What needs to be done. Transcribe, word for word and without additions, each line below from the one containing "Navy Mid Waisted" through the one containing "total: 583.99 -> 496.67", both ends included.

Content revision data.
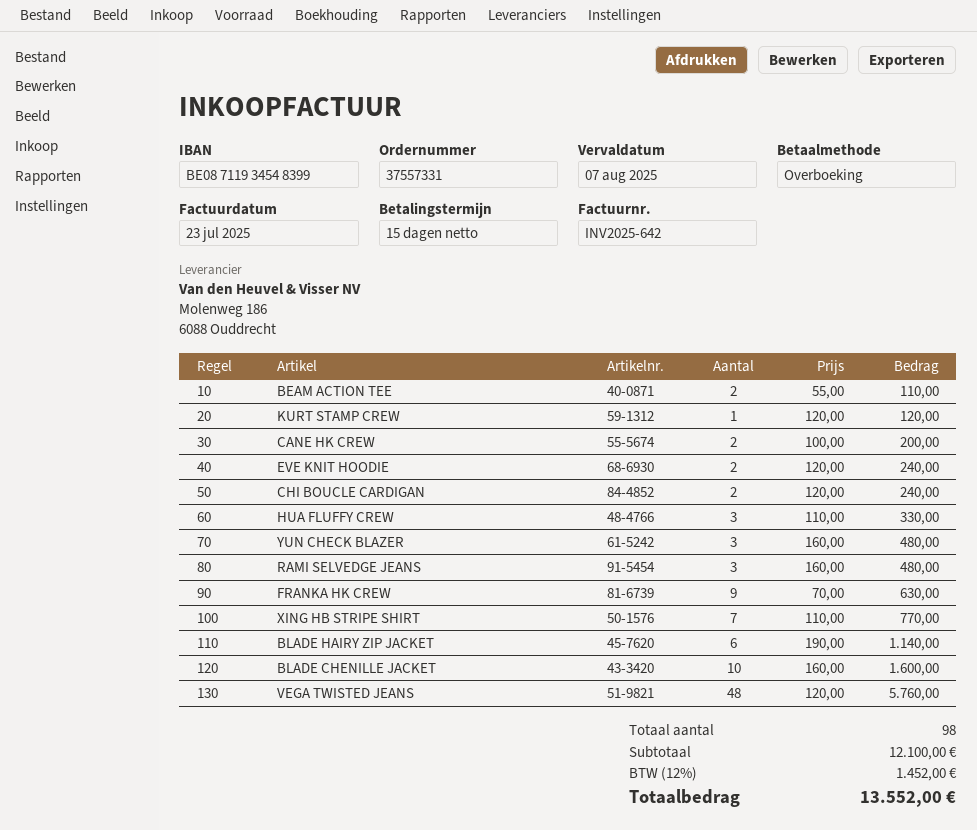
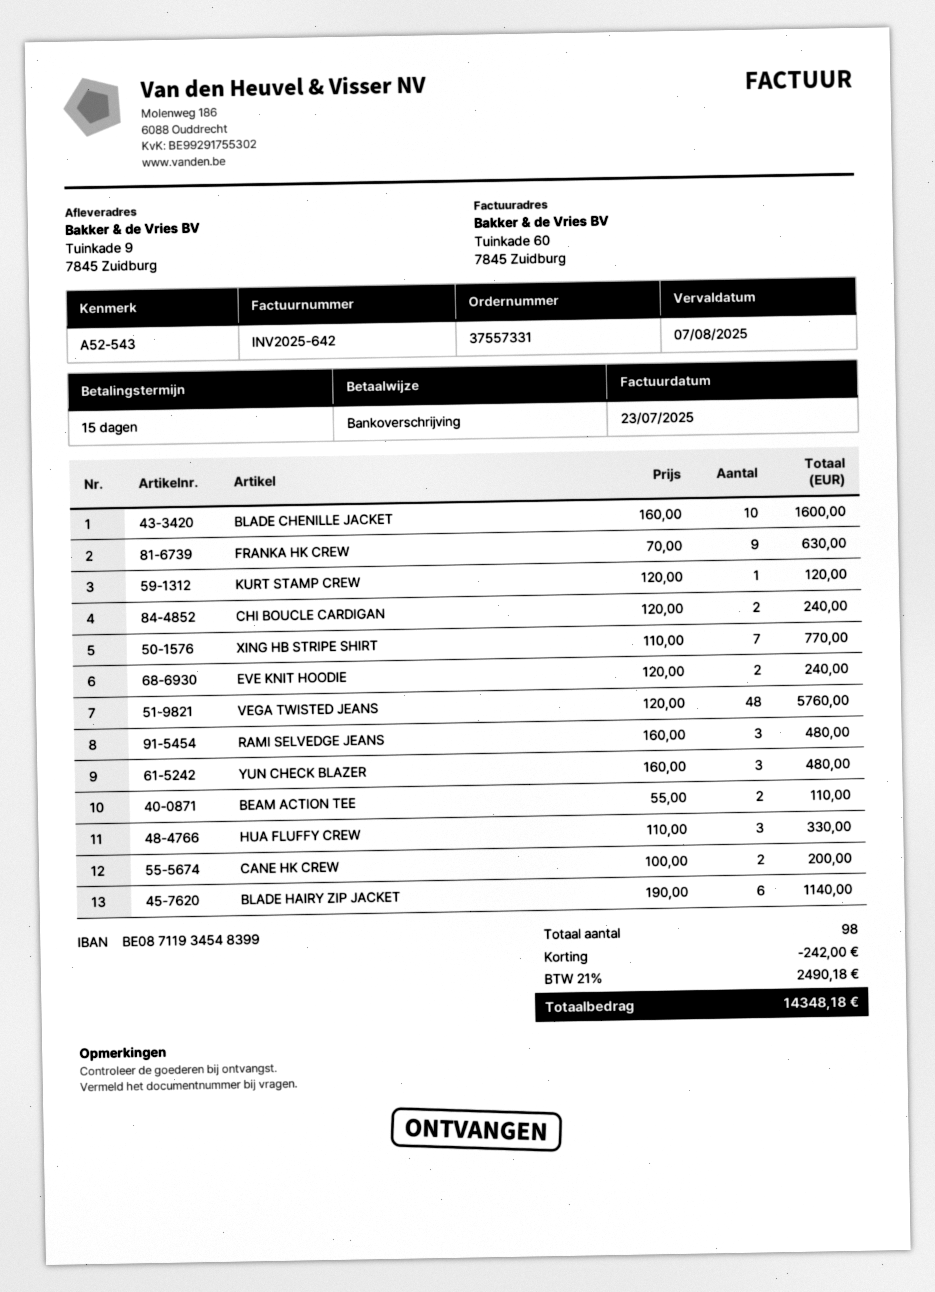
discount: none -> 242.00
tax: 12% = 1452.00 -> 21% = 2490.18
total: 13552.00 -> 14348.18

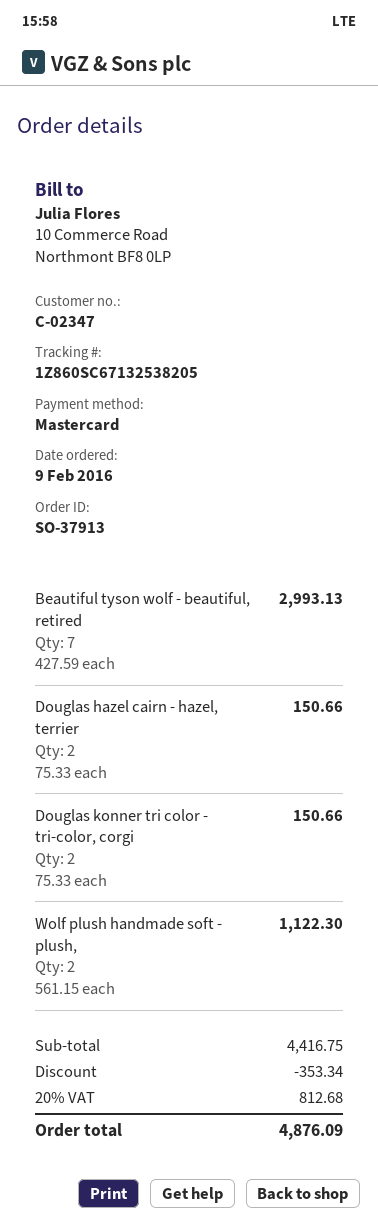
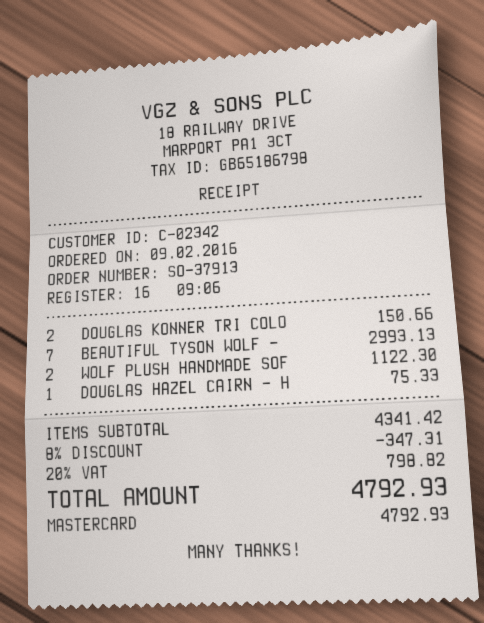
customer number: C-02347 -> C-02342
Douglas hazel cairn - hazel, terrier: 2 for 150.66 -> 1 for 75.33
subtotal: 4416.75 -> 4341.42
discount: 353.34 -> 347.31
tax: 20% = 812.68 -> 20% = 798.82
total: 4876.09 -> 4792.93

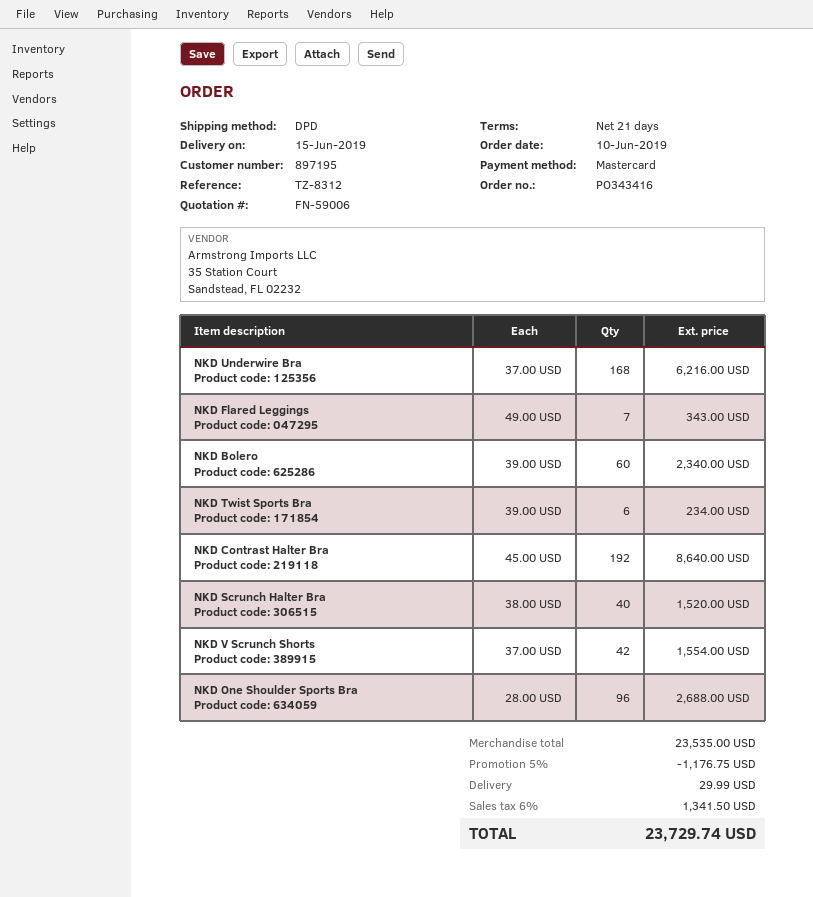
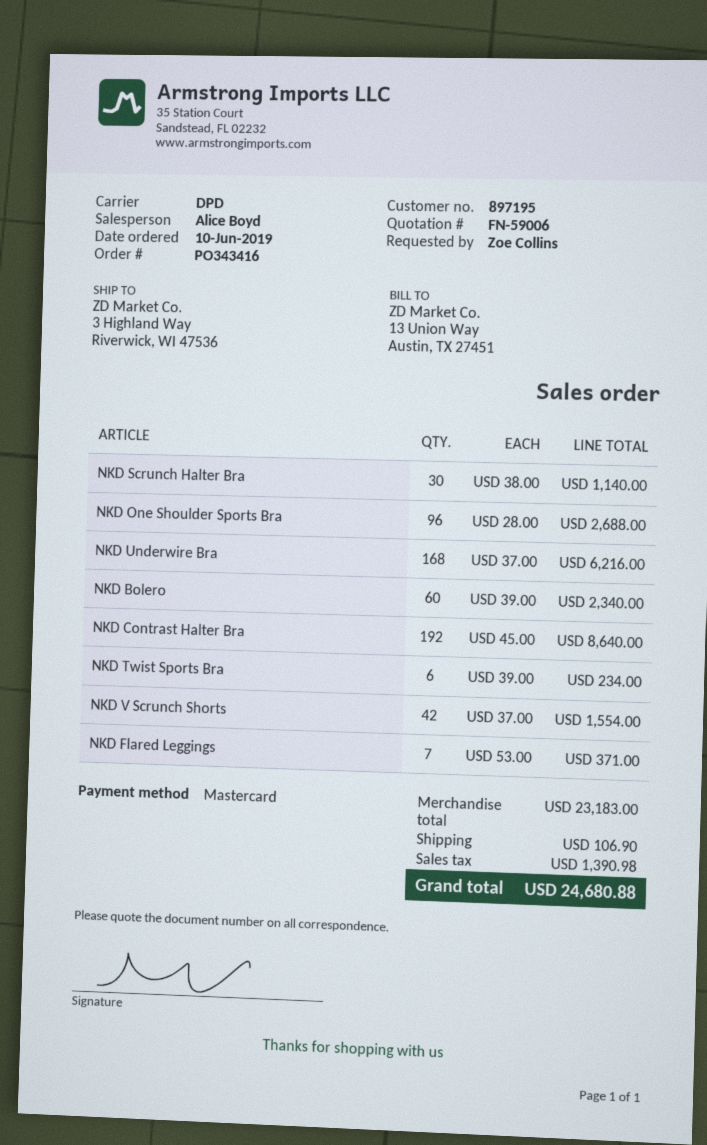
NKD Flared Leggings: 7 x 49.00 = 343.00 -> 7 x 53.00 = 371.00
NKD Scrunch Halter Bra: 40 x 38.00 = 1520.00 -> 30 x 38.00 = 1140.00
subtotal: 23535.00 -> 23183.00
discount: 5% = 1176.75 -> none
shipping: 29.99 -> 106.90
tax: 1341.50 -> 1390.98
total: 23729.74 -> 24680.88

* * *

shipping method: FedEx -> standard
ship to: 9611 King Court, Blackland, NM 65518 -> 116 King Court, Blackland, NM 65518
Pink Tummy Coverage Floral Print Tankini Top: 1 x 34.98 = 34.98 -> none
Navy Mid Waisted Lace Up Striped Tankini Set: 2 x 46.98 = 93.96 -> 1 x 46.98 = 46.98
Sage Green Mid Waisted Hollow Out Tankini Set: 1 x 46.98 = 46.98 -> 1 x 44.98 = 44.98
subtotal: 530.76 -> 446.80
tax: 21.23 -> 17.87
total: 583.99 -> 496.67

--

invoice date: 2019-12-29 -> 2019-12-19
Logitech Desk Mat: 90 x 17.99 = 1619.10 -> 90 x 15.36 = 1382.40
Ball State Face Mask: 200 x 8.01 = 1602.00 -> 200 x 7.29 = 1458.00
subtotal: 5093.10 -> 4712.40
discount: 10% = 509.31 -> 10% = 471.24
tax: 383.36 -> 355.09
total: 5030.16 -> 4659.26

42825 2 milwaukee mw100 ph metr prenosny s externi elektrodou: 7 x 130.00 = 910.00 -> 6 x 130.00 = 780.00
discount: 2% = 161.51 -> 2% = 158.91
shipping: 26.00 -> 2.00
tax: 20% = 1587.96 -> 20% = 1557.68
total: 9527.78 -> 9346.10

Exercise solution.
Navy Mid Waisted Lace Up Striped Tankini Set: 2 x 46.98 = 93.96 -> 1 x 46.98 = 46.98
Sage Green Mid Waisted Hollow Out Tankini Set: 1 x 46.98 = 46.98 -> 1 x 44.98 = 44.98
subtotal: 530.76 -> 446.80
tax: 21.23 -> 17.87
total: 583.99 -> 496.67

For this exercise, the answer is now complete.